8 Reasons You Need a Talent Acquisition Strategy

Executive recruiting today can be a minefield or a motherlode

Let’s start with the minefield.

Worldwide reports tell us that 70% of business leaders believe the existing talent pool is shrinking (2018 Talent Acquisition 360).

Many key employment niches (lawyers, physicians, business executives, tech leaders, financial managers) are at 45-year low levels.  And more companies than ever are competing for your best employees.

Does your business have the tools and tactics needed to compete successfully in these “Candidate Attraction” games?

The rules are new.  Baby Boomers are retiring, leaving a huge gap in knowledge and leadership. Traditional recruiting methods are not effective quickly enough to address the rapid expansion of new technology.  Meanwhile, the number of FTEs (full time employees) continues to decline globally, due to attrition and the increasing participation of contingent labor (project-specific employees, independent contractors, consultants, and freelancers).

If your company hasn’t already encountered these challenges…it will.  Ninety percent of the 1,100 responses to Cielo’s 2018 global survey saw Recruiting and Retention as a top priority.  The pressure can only grow.

So how can this doom and gloom be construed as a Motherlode? Think Silver Linings.

Opportunities are there

Underneath all the negative pressure, opportunities to excel exist when you are the business best able to locate and lure the increasingly scarce asset of highly skilled talent.

For that, you need a Talent Acquisition Strategy.

It is important to differentiate a Talent Acquisition Strategy from traditional recruiting.  What we are talking about are “strategic, long range plans to make recruiting and hiring more efficient, effective and productive by using a continuous, forward thinking process.”
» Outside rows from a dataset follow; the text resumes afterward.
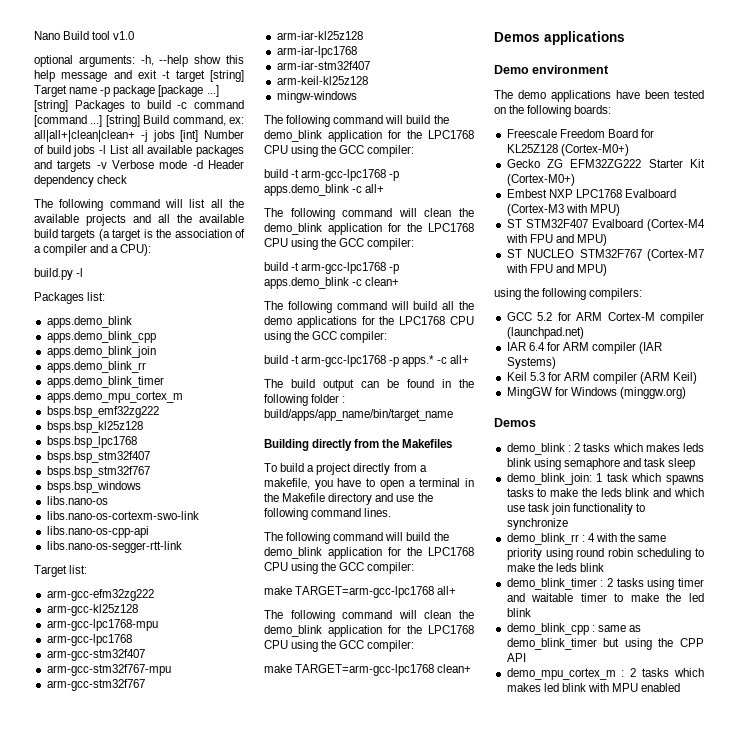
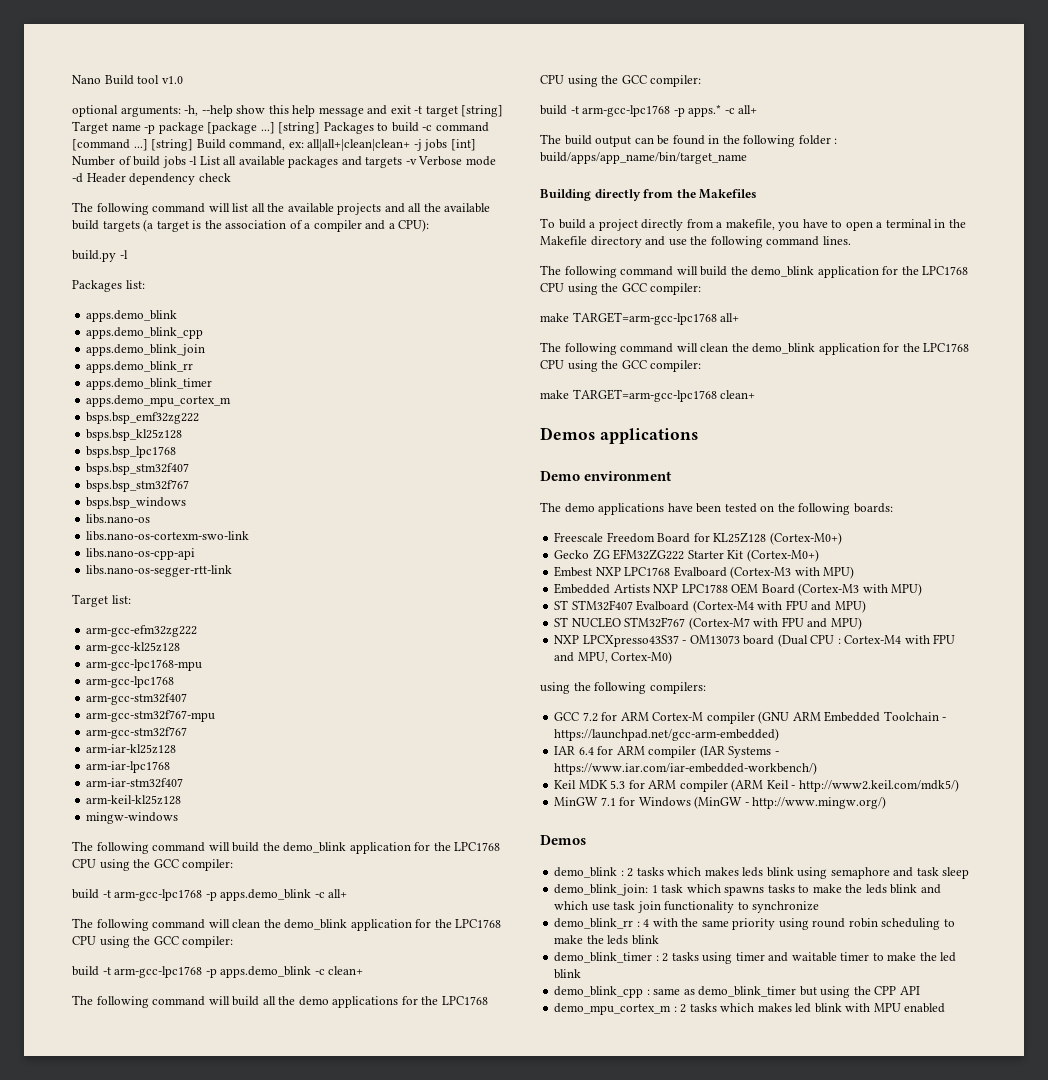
+ Embedded Artists NXP LPC1788 OEM Board (Cortex-M3 with MPU)
+ NXP LPCXpresso43S37 - OM13073 board (Dual CPU : Cortex-M4 with FPU and MPU, Cortex-M0)
- GCC 5.2 for ARM Cortex-M compiler (launchpad.net)
+ GCC 7.2 for ARM Cortex-M compiler (GNU ARM Embedded Toolchain - https://launchpad.net/gcc-arm-embedded)
- IAR 6.4 for ARM compiler (IAR Systems)
- Keil 5.3 for ARM compiler (ARM Keil)
- MingGW for Windows (minggw.org)
+ IAR 6.4 for ARM compiler (IAR Systems - https://www.iar.com/iar-embedded-workbench/)
+ Keil MDK 5.3 for ARM compiler (ARM Keil - http://www2.keil.com/mdk5/)
+ MinGW 7.1 for Windows (MinGW - http://www.mingw.org/)

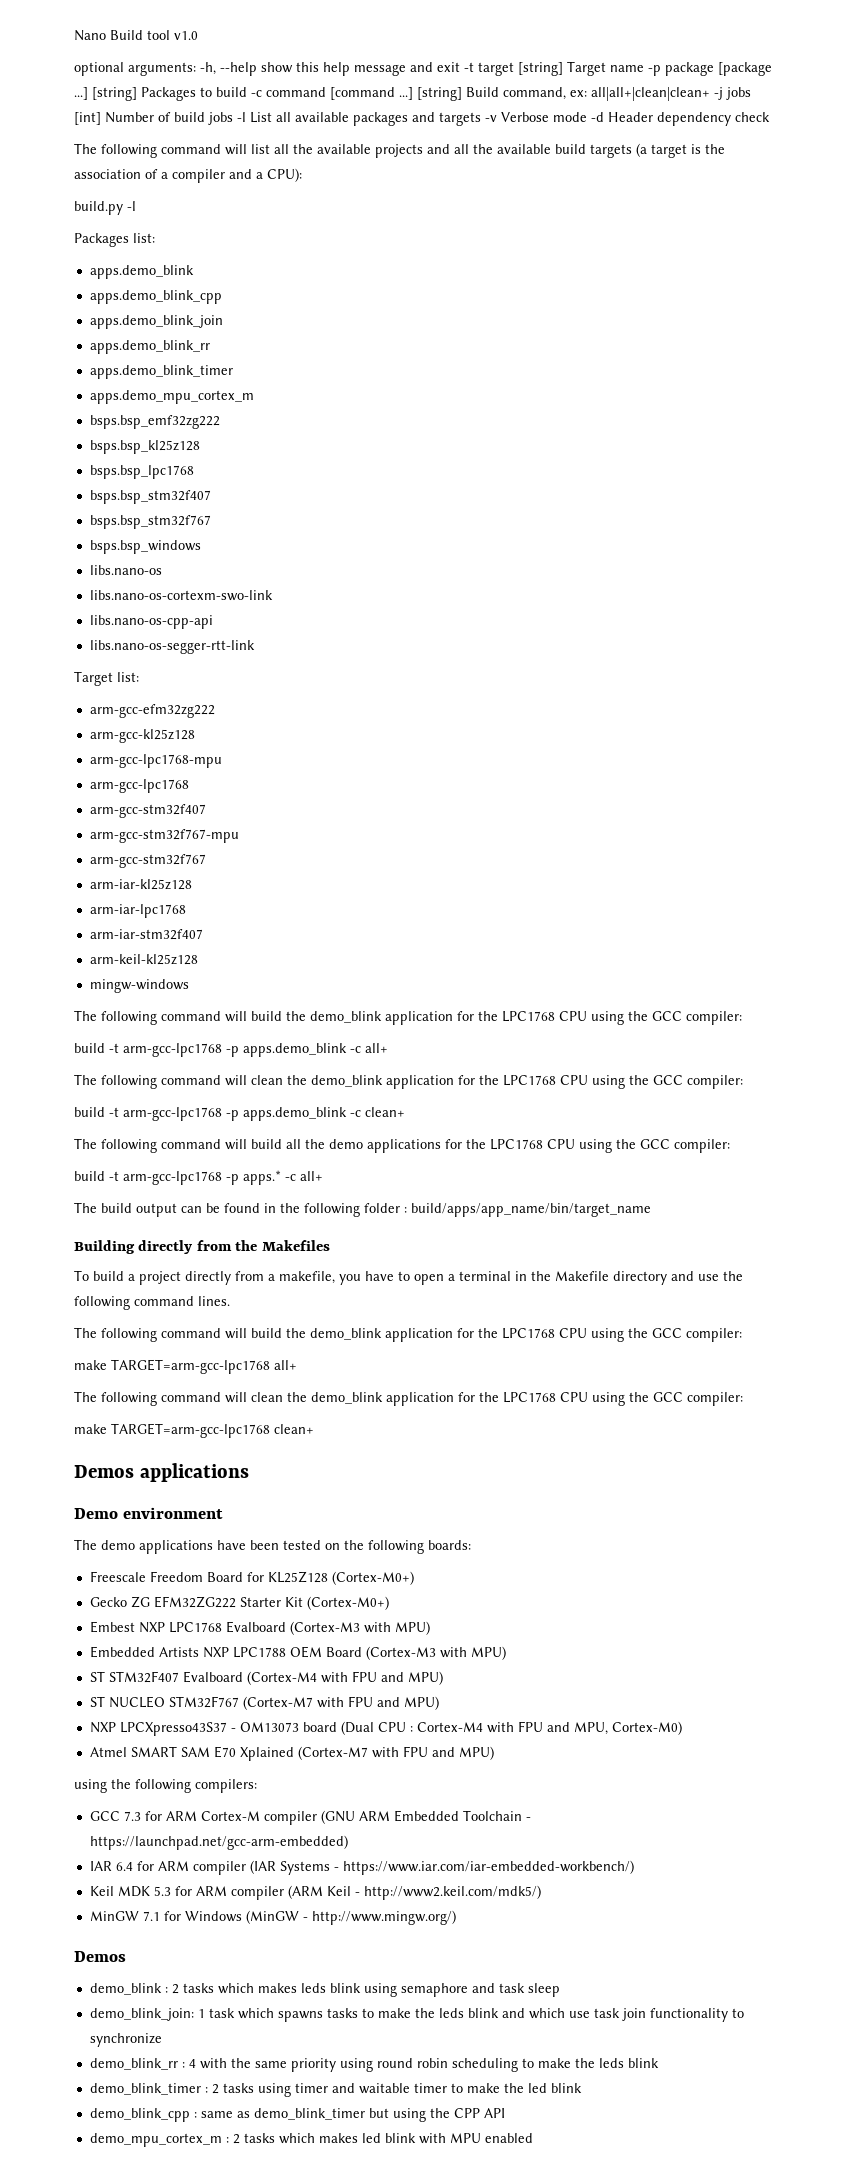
+ Atmel SMART SAM E70 Xplained (Cortex-M7 with FPU and MPU)
- GCC 7.2 for ARM Cortex-M compiler (GNU ARM Embedded Toolchain - https://launchpad.net/gcc-arm-embedded)
+ GCC 7.3 for ARM Cortex-M compiler (GNU ARM Embedded Toolchain - https://launchpad.net/gcc-arm-embedded)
Having a recruiting strategy recognizes that discovering the best and brightest talent for your business is not a one-time-only event.  It is a series of both long- and short-term actions that identify, attract, present, evaluate and connect individual candidates to a particular business where a close fit of skills, values and cultures results in superior performance and work relationships.

Developing and managing a robust strategy for recruiting provides significant benefits for companies of all sizes and geographic locations.  Here are eight critical things you want your strategy to do:

  1. Build stronger companies and foster teamwork where everyone understands the goals and embraces the priorities
  2. Better attract top talent with skills, values and culture that most exactly fit the business’ short- and long-range environment
  3. Anticipate recruiting and growth staffing needs (as well as wants) in advance of an actual job opening
  4. Refine and clarify the company’s Employer Brand as a key basis of communication with potential employees
  5. Target and locate the best talent pools relative to your specific needs over time
  6. Enable the recruiting process to move more quickly and efficiently to fill vacancies and minimize disruption in the work process
  7. Challenge employees to continually look for the best talent available
  8. Foster sharing of company values, pride in performance and personal satisfaction.

There is hard work involved in the process of developing and implementing the strategy that is best for you.  To succeed, strategy development should start at the highest executive levels and incorporate the organization’s needs, vision, goals and operational realities.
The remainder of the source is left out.